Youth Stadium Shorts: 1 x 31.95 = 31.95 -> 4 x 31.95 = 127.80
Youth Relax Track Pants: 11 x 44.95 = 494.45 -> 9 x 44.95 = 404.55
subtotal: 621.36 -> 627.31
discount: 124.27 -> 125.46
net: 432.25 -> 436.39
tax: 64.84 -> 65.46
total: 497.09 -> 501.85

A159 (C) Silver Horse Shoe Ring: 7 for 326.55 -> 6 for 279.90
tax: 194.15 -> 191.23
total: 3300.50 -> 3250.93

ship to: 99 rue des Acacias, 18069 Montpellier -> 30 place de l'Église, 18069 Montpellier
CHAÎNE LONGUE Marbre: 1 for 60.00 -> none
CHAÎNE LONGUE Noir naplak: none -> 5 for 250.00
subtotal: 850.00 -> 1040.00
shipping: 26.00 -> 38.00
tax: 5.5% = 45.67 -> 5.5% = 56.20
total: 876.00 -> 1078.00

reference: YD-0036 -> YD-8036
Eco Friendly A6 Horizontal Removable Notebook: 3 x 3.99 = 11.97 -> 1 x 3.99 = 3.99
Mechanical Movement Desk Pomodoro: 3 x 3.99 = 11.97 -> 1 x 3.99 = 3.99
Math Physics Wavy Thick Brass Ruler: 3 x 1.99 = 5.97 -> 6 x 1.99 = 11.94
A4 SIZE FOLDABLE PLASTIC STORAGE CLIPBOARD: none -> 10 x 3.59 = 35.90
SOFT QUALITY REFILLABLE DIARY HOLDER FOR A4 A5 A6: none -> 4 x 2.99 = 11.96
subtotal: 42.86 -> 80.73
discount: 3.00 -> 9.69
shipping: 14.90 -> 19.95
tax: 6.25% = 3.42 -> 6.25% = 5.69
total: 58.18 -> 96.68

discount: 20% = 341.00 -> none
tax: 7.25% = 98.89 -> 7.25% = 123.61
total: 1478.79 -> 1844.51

☆ ☆ ☆ ☆ ☆

## WORK ITEM
Provide the number of lines in the entries above on which the string "shipping" is found, and no other text.

## RESULT OF THIS EXERCISE
2